Most people don't realise the hardships a fish go through, before getting to the LFS. The nuggets are wild caught in Rio Xingu, and typically go to Belem, which is where most of the Rio Xingu fish go to. The fish sit at a holding facility, before getting sent to the states. They need to be checked before shipment from Brazil, and again upon entry into the states. A transhipper usually clears them through customs and Fish + Wildlife, before moving on to a wholesaler. Brokers can clear shipments, or some wholesalers handle thier own paperwork. The wholesaler sells them to a retailer, and eventually to the hobbiest.
During this entire process, the fish are in several different water parameters, different levels of stress from shipment, and have internal and external parasites that wild fish are prone to have.
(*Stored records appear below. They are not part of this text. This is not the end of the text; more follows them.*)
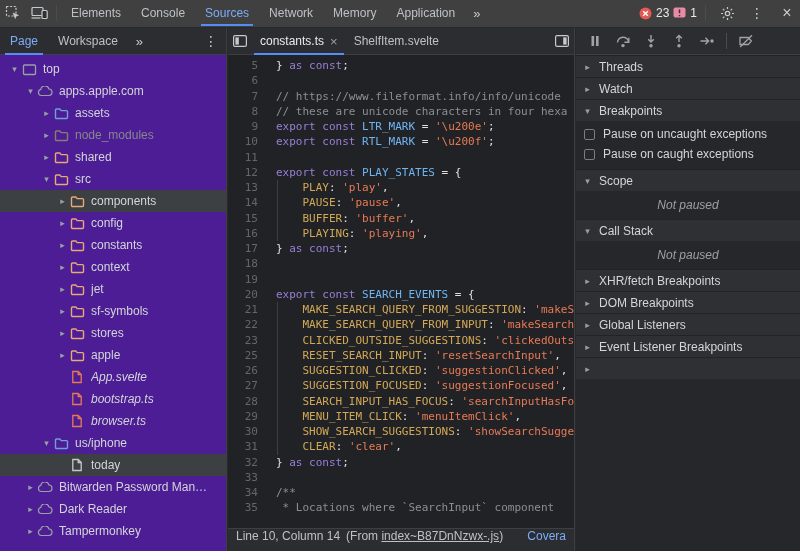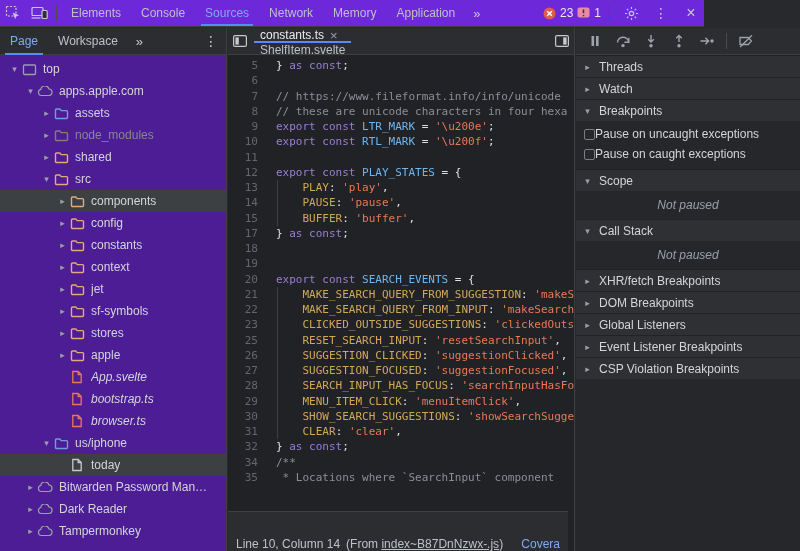--- a/index.html
+++ b/index.html
@@ -8,7 +8,7 @@
   #devtools { position:relative; width:800px; height:551px; background:#28292c; }
 
   
-  #top-toolbar { position:absolute; left:0; top:0; width:704px; height:27px; background:#6d28d9;
+  #top-toolbar { position:absolute; left:0; top:0; width:800px; height:27px; background:#404040;
     border-bottom:1px solid #3c4043; display:flex; align-items:center; }
   .tb-icon { width:26px; height:26px; display:flex; align-items:center; justify-content:center; color:#c7cacd; cursor:pointer; }
   .tb-sep { width:1px; height:16px; background:#494c50; margin:0 4px; }

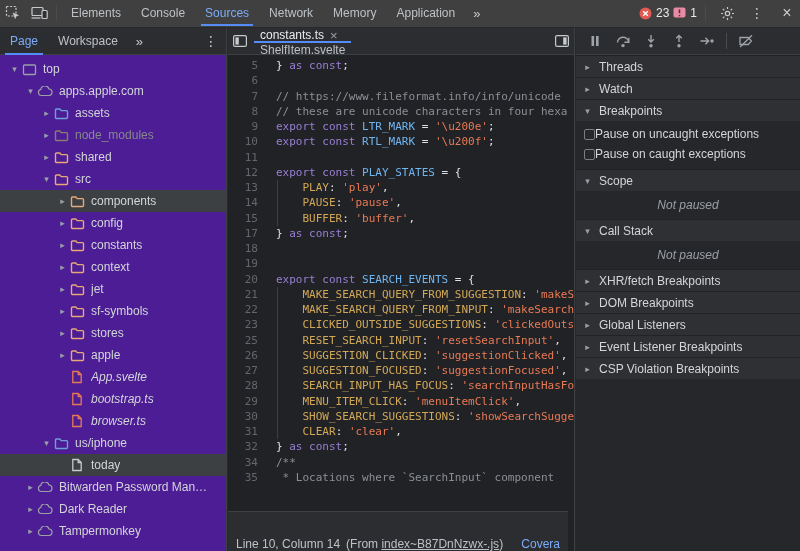--- a/index.html
+++ b/index.html
@@ -368,7 +368,7 @@
             <rect x="2.4" y="2.4" width="3.4" height="7.2" fill="currentColor"></rect>
           </svg>
         </span>
-      <div id="ed-tabs" style="display:flex;height:27px;flex-direction:column;">
+      <div id="ed-tabs" style="display:flex;height:27px;">
           <div class="ed-tab active">
             <span>constants.ts</span>
             <span class="tab-close">×</span>

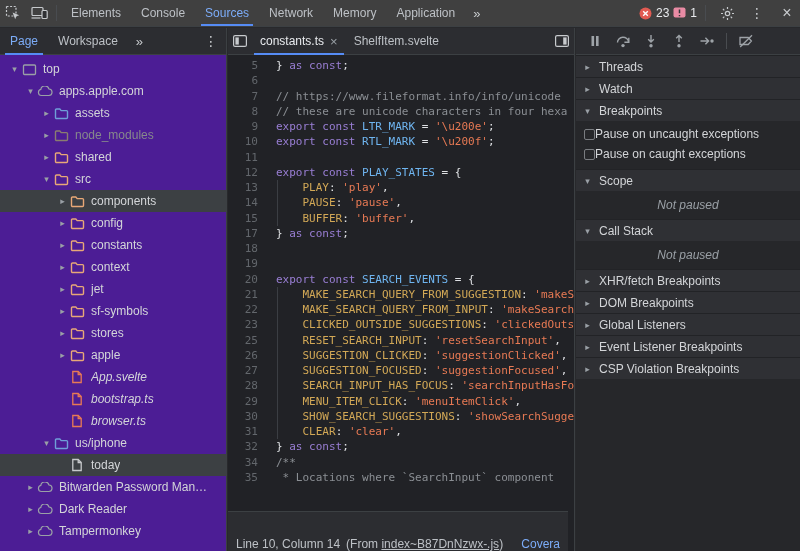--- a/index.html
+++ b/index.html
@@ -77,7 +77,7 @@
     color:#d3d5d8; cursor:pointer; padding-left:6px; gap:6px; }
   .sec-header .texp { width:11px; }
   .sec-msg { padding:7px 0; text-align:center; color:#9aa0a6; font-style:italic; background:#26272a; }
-  .cb-row { display:flex; align-items:center; gap:0; height:20px; padding-left:8px; background:#26272a; color:#d3d5d8; cursor:pointer; }
+  .cb-row { display:flex; align-items:center; gap:8px; height:20px; padding-left:8px; background:#26272a; color:#d3d5d8; cursor:pointer; }
   .cb-box { width:11px; height:11px; border:1px solid #7a7d81; border-radius:2px; background:transparent; flex:none; }
   .cb-pad { padding:3px 0 5px; }
 

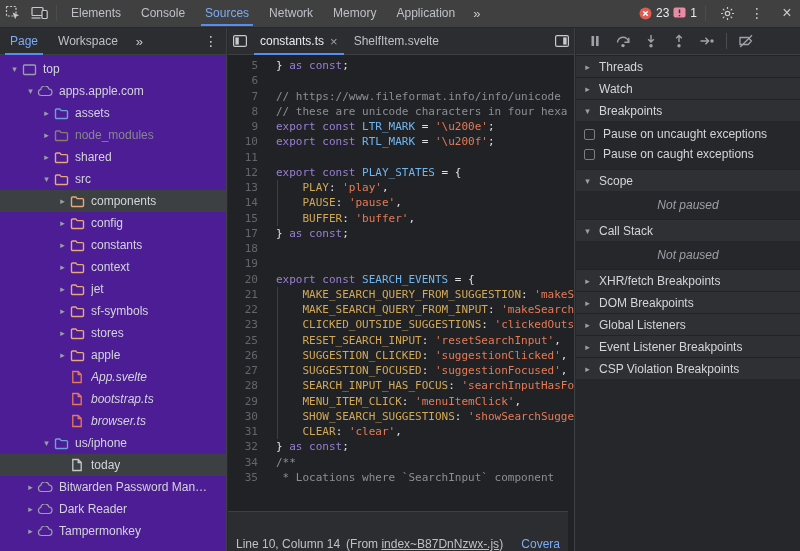--- a/index.html
+++ b/index.html
@@ -396,6 +396,7 @@
         <div class="cl"><span class="ln">13</span><span class="ct"><span class="guide"></span><span class="tk-d">    </span><span class="tk-p">PLAY</span><span class="tk-d">: </span><span class="tk-s">'play'</span><span class="tk-d">,</span></span></div>
         <div class="cl"><span class="ln">14</span><span class="ct"><span class="guide"></span><span class="tk-d">    </span><span class="tk-p">PAUSE</span><span class="tk-d">: </span><span class="tk-s">'pause'</span><span class="tk-d">,</span></span></div>
         <div class="cl"><span class="ln">15</span><span class="ct"><span class="guide"></span><span class="tk-d">    </span><span class="tk-p">BUFFER</span><span class="tk-d">: </span><span class="tk-s">'buffer'</span><span class="tk-d">,</span></span></div>
+        <div class="cl"><span class="ln">16</span><span class="ct"><span class="guide"></span><span class="tk-d">    </span><span class="tk-p">PLAYING</span><span class="tk-d">: </span><span class="tk-s">'playing'</span><span class="tk-d">,</span></span></div>
         <div class="cl"><span class="ln">17</span><span class="ct"><span class="tk-d">} </span><span class="tk-k">as const</span><span class="tk-d">;</span></span></div>
         <div class="cl"><span class="ln">18</span><span class="ct"></span></div>
         <div class="cl"><span class="ln">19</span></div>

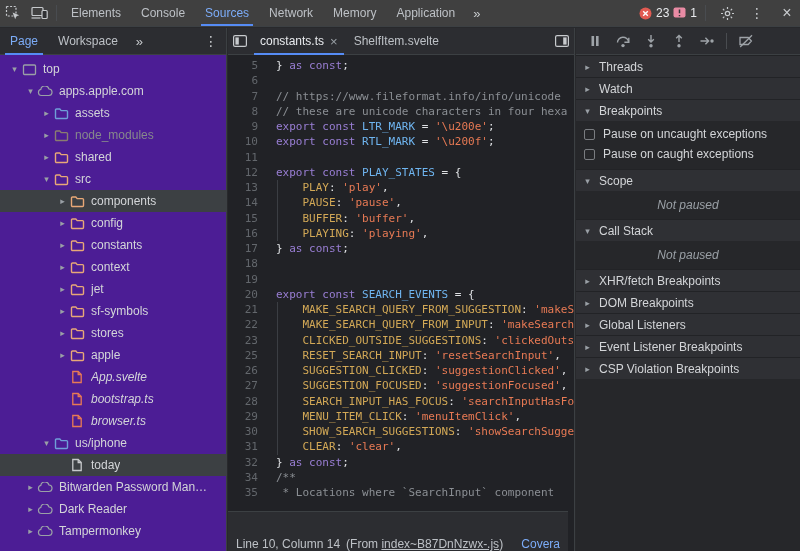--- a/index.html
+++ b/index.html
@@ -516,7 +516,6 @@
         </div>
         <div class="sec-header">
           <span class="texp">▸</span>
-          <span>CSP Violation Breakpoints</span>
         </div>
       </div>
   </div>

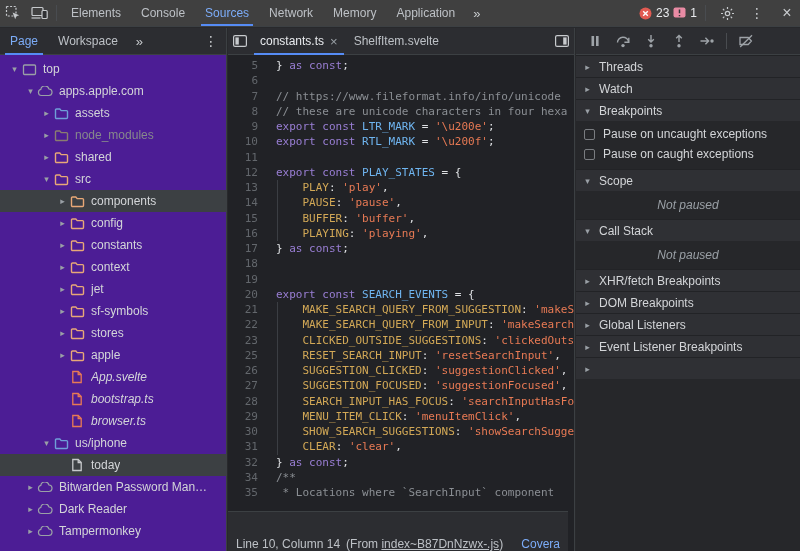--- a/index.html
+++ b/index.html
@@ -412,6 +412,7 @@
         <div class="cl"><span class="ln">30</span><span class="ct"><span class="guide"></span><span class="tk-d">    </span><span class="tk-p">SHOW_SEARCH_SUGGESTIONS</span><span class="tk-d">: </span><span class="tk-s">'showSearchSuggestions'</span></span></div>
         <div class="cl"><span class="ln">31</span><span class="ct"><span class="guide"></span><span class="tk-d">    </span><span class="tk-p">CLEAR</span><span class="tk-d">: </span><span class="tk-s">'clear'</span><span class="tk-d">,</span></span></div>
         <div class="cl"><span class="ln">32</span><span class="ct"><span class="tk-d">} </span><span class="tk-k">as const</span><span class="tk-d">;</span></span></div>
+        <div class="cl"><span class="ln">33</span><span class="ct"></span></div>
         <div class="cl"><span class="ln">34</span><span class="ct"><span class="tk-c">/**</span></span></div>
         <div class="cl"><span class="ln">35</span><span class="ct"><span class="tk-c"> * Locations where `SearchInput` component</span></span></div>
       </div>

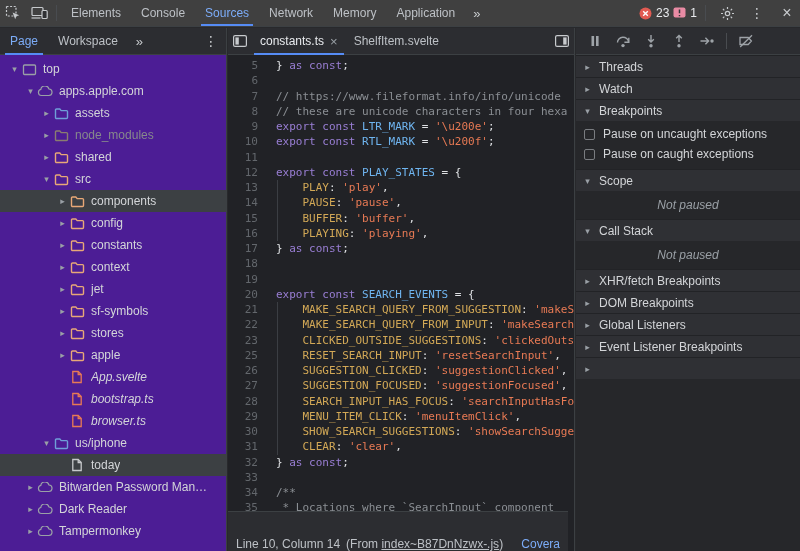--- a/index.html
+++ b/index.html
@@ -65,8 +65,8 @@
   .tk-d { color:#dfe1e4; } 
 
   
-  #status { position:absolute; left:0; right:6px; bottom:0; height:40px; background:#2c2d31; border-top:1px solid #3c4043;
-    display:flex; align-items:flex-end; padding:0 8px; color:#bdc1c6; white-space:nowrap; overflow:hidden; }
+  #status { position:absolute; left:0; right:0; bottom:0; height:23px; background:#2c2d31; border-top:1px solid #3c4043;
+    display:flex; align-items:flex-start; padding:0 8px; color:#bdc1c6; white-space:nowrap; overflow:hidden; }
   #status .lnk { text-decoration:underline; color:#bdc1c6; cursor:pointer; }
   #status .cov { margin-left:auto; color:#7cacf8; cursor:pointer; padding-left:12px; }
Everybody along that chain are dealing with high numbers of fish...so loosing a few fish, is cheaper then treating, and taking the time to properly acclimate the fish, and get them eating. Sunken bellies are common among gold nuggets...which by the way, can be L-18/L-81/or L-177. All 3 varieties are different.

So what can a hobbiest do to get good Nuggets? I would look for a store that's big enough to import direct from Brazil. Then I need to know that they have holding tanks, to properly acclimate the fish, treat them, and get them eating. When they do come out to the retail tanks, I'd wait a week or two, and make sure they are eating well. Only then would I consider a purchase.

The L-18 get the biggest. Up to 18" that I'm aware of. They have the biggest gold spots.
The L-81 are the smallest, maxing out at about 8". I think the L-177 are the small spot. I'll try to post pics.

>>>Better yet - Planet Catfish has an article for Catfish of the month, that explains it all...with pics<<<

http://www.planetcatfish.com/cotm/cotm.php?article_id=93


----------



## Obsidian (May 20, 2007)

You can also get "Fluval" brand filter media that is peat moss. It comes in little pellets and is really easy to put into the filter media bag. I use that when I want to keep my Ph on the lower side (tap here is 8.0, tank is at 7.2).


----------



## Fishnut2 (Jan 18, 2005)

Obsidian,
Will the pellets hold it steady at 7.2? And how do you handle water changes? Do you use a mixng tank to get it to 7.2 before adding it. I used R/O and a mixing tank when I needed to drop PH. Just wondering how consistant the pellets are.


----------